Daly City, California, 1970
In the beginning, life was fun, life was exciting, and life was good. As a five-year-old, I was tender in age and yet I was cruel and mean. I was happy to watch my brother as he was beaten or forced to perform some disgusting punishment. It was exciting to watch. It is horrifying to remember.
I WANTED TO BELIEVE that we were a middle-class family in a middle-class San Francisco Bay Area suburb. The house was modest, as were all the houses on Crestline Avenue. There were four or five different styles of houses on the street. Each one was painted differently, and yet there was a pattern on the street that reminds me of the famous pastel houses of San Francisco's Rainbow Row. Our house was bright pink. The outside trim was pink; even the concrete steps were pink. Next door had a slightly different layout and was painted in two tones of brown. As you walked down the street, the colors of the houses would eventually repeat themselves to form a pattern. Every family on the street had pride in their yards and their houses.

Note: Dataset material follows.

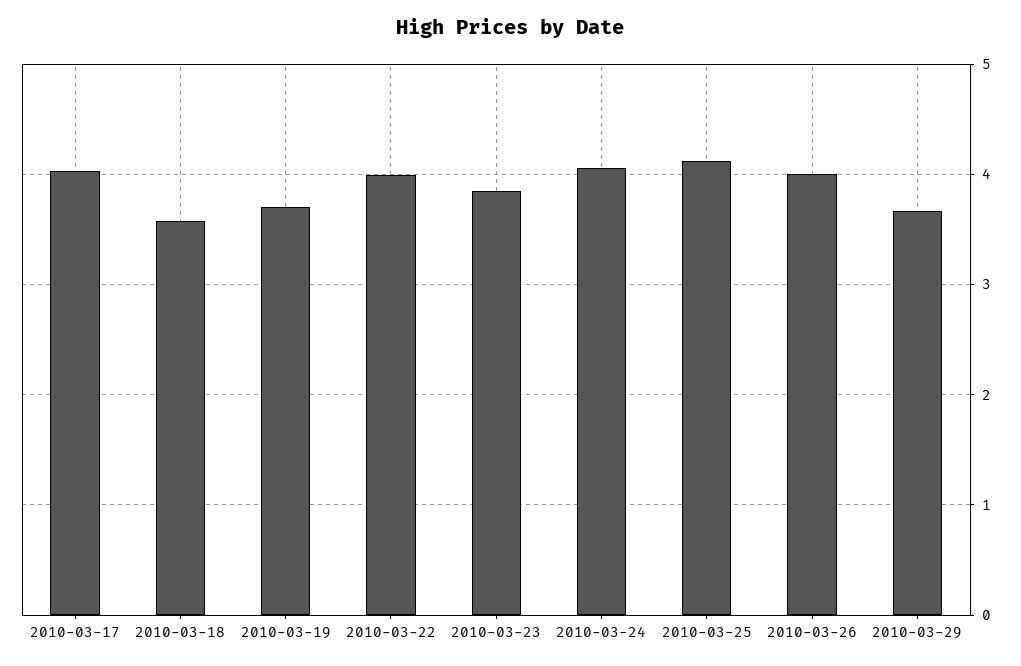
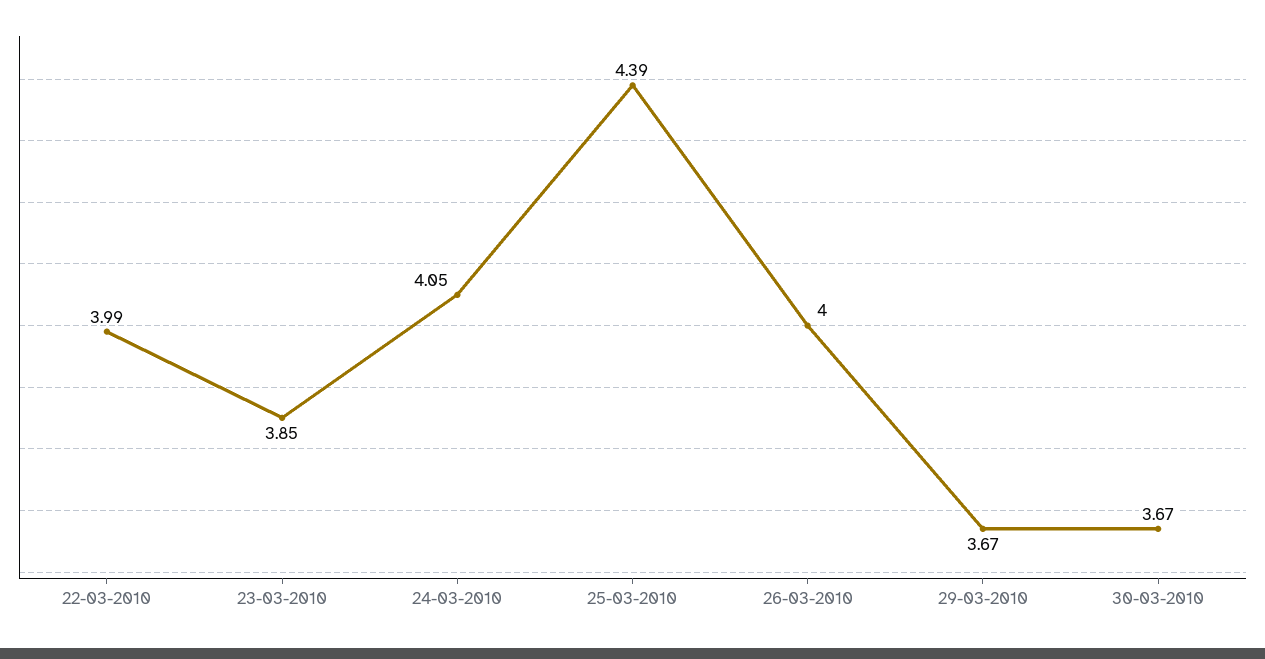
2010-03-17: 4 -> none
2010-03-18: 3.6 -> none
2010-03-19: 3.7 -> none
2010-03-25: 4.1 -> 4.39
30-03-2010: none -> 3.67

There were two dozen kids on the street, and most of them were within a few years of me in age. The boys all had bicycles and who knows what the girls had. Who cared? They were girls. They didn'tplay football, basketball, or dodgeball; they were just girls. The boys would often ride bikes around the street in packs. Mostly to show off the new seats or handlebars they just got.

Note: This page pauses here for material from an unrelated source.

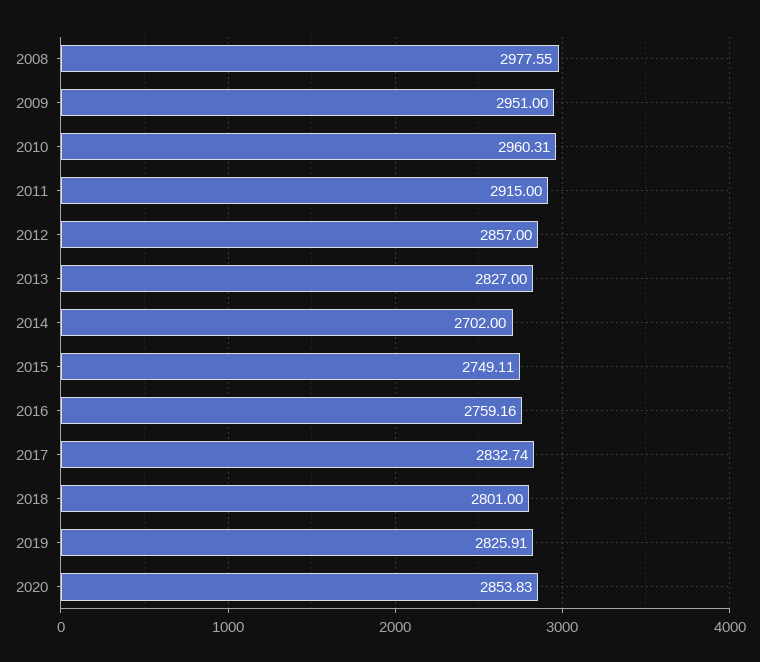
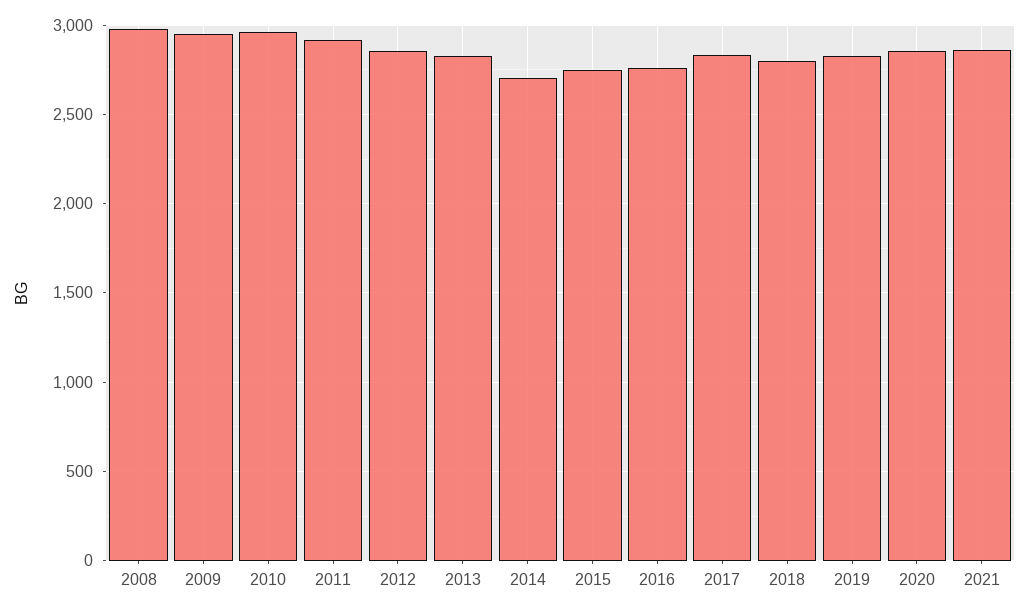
2021: none -> 2850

I recall particular early memories about Mom but very few about Dad. He just was seldom there. He was almost invisible. I remember Dad occasionally being in the house, but always in the background. I don't know if he had already moved out or if he was just never there anymore. It's almost as if he was a tenant, not participating in the lives of his kids. I'm not sure if it was always that way. Perhaps before I came along things were different. Maybe Dad and Mom were happy then. Maybe they were a real family then. I don't know. I don't have many other memories about my father. I simply didn't know him.

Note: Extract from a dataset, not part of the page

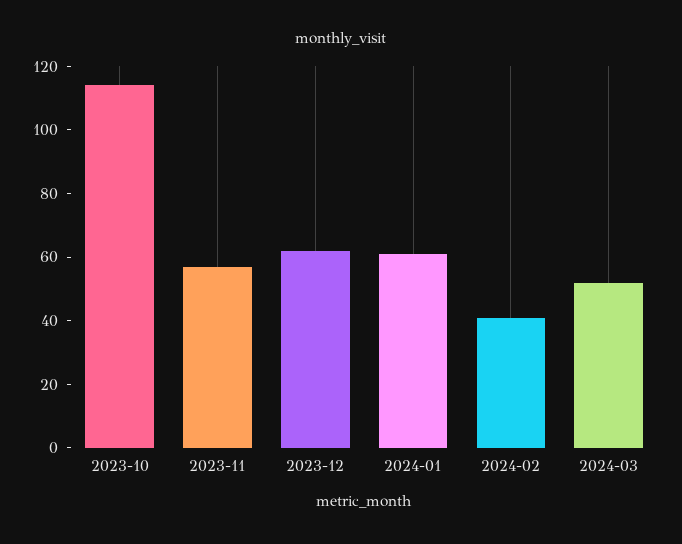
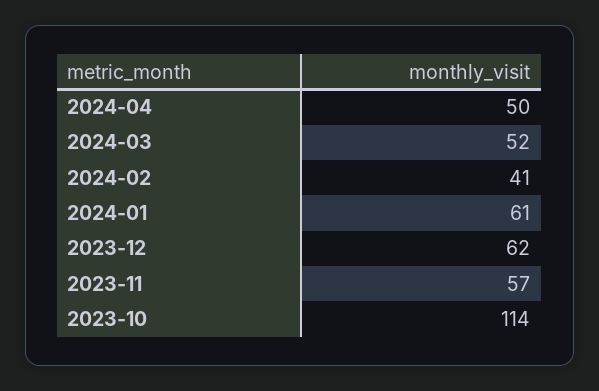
2024-04: none -> 50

Mom made a show of nurturing "tradition" and "family." She worked very hard at making elaborate dinners and setting the table with Hawaiian tablecloths or Chinese dishes, stemware, and tableware, depending on what she created for dinner. I used to love sitting at the table with my own Chinese teapot and decorative dishes that only I used. Each of us had a set, and each one was a different pattern and color from the rest. Those table settings always made each of us feel special. From Hawaiian to Chinese to German themes and cuisine, Mom made dinner a special event. The table was usually set better than in most restaurants in San Francisco. Candles, linen napkins, and silver always made the dining table sparkle.
One of my best memories was constantly fighting with my younger brother, Keith, over a certain table setting. Whenever dinner was just plain baked ham, sweet potatoes, bread, corn, and applesauce, the table was set with the everyday dishes. There was one particular plate that had a chip out of the flower pattern and one fork that had a line near the top of the handle, as if something had melted a mark across the handle. Over the years Keith and I would fight over who would set the table. The rivalry over whose seat was set with the broken plate and fork was never-ending. Always in fun, but completely serious, we would swap knives and plates ten times behind each other's backs-even after the table was set. We mocked each other in defeat as dinner eventually started. The victor (whichever one of us ended up with the "broken fork" or "broken plate") shamelessly repeated:
"I got the broken fork. I got the broken fork."
Drive-in movies were always special events. One of the first movies I recall seeing was Disney's Bambi at the drive-in, and I was happy with the togetherness we shared as brothers. But camping was even more fun. We camped as a family-Mom, Ross, Scott, Keith, and me. Dad never camped with us, and I recall David on a camping trip only once. Nonetheless, their absence didn't change the fact that "the family" was camping. The five of us were "the family."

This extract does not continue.